Set in the desolate interior of the Atacama Desert in 1934, and filmed on location in the Humberstone and Santa Laura Saltpeter Works, it classifies both as a historical romance and a working-class melodrama dealing with tyranny, classism and misogyny as principal motives, but given the wide array of characters there are substories centering in themes such as innocence, religious hypocrisy, unrequited love, narcissism, betrayal and prostitution.

The main setting is fictional company town whose existence is based entirely on the extraction of saltpeter. The price of saltpeter has declined both due to the effects of the ongoing Great Depression and the invention of synthetic alternatives, and the town faces economic decline and a threat to its existence. The despotic businessman William Clark refuses to accept that his economic prosperity has reached its end, while trying to locate and arrest his estranged daughter.
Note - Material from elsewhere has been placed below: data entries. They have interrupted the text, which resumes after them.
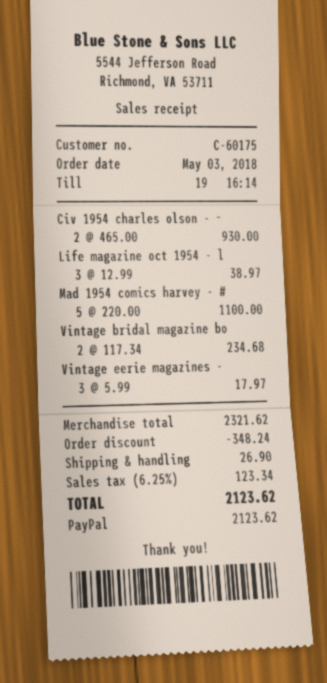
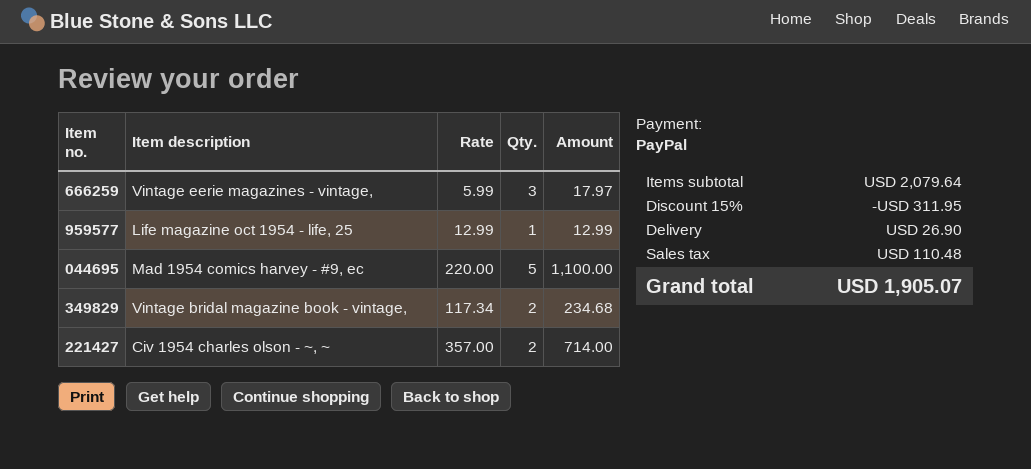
Civ 1954 charles olson - ~: 2 x 465.00 = 930.00 -> 2 x 357.00 = 714.00
Life magazine oct 1954 - l: 3 x 12.99 = 38.97 -> 1 x 12.99 = 12.99
subtotal: 2321.62 -> 2079.64
discount: 348.24 -> 311.95
tax: 123.34 -> 110.48
total: 2123.62 -> 1905.07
He is searching for a woman, unaware that his daughter is crossdressing and that she uses a male identity in her career as a physician.

==Plot==
The year is 1934. Deep in the Atacama Desert lies Pampa Ilusión, a company town dedicated to the extraction of saltpeter, a commodity that underwent a massive boom in previous decades, but which has sharply declined in price due to the Great Depression and the recent invention of synthetic alternatives. This has left Pampa Ilusión struggling to remain afloat as one of the few saltpeter works still in operation.

The owner of this office is Mr. William Clark (Héctor Noguera), an English-born, despotic and bed-ridden businessman who refuses to accept the end of his economic prosperity. The daily life and routine in the saltpeter mine is interrupted by the arrival of his daughter Inés (Claudia di Girolamo), a doctor, banished from the family along with her mother when she was a newborn. She will come to discover the reasons for the exile and humiliation suffered by her mother thirty years before. Alerted of Inés's arrival, Mr. Clark orders the arrest of any unknown women found within the office, which forces Inés to lead a double life: by day she disguises as a man, "Dr. Florencio Aguirre", under which identity she becomes Mr. Clark's personal physician and eventual confidant; And by night she covertly re-takes her true personality as Inés Clark.

Under the shadow of William lives Manuel (Francisco Melo), his son (and, unknowingly, younger brother of Inés), a weak and insecure man that spends his days trying to win the approval of his mentally abusive father and hide from him the near bankruptcy of the business.

Then there is José Miguel Inostroza (Francisco Reyes), Clark's security chief and right-hand man, an exemplary employee who follows Mr. Clark's orders blindly, even if the orders are harmful and abusive to the workers of Pampa Ilusion. His obedience is affected by the arrival of Inés, for whom he falls in love, Forcing him to choose between his loyalty and his principles.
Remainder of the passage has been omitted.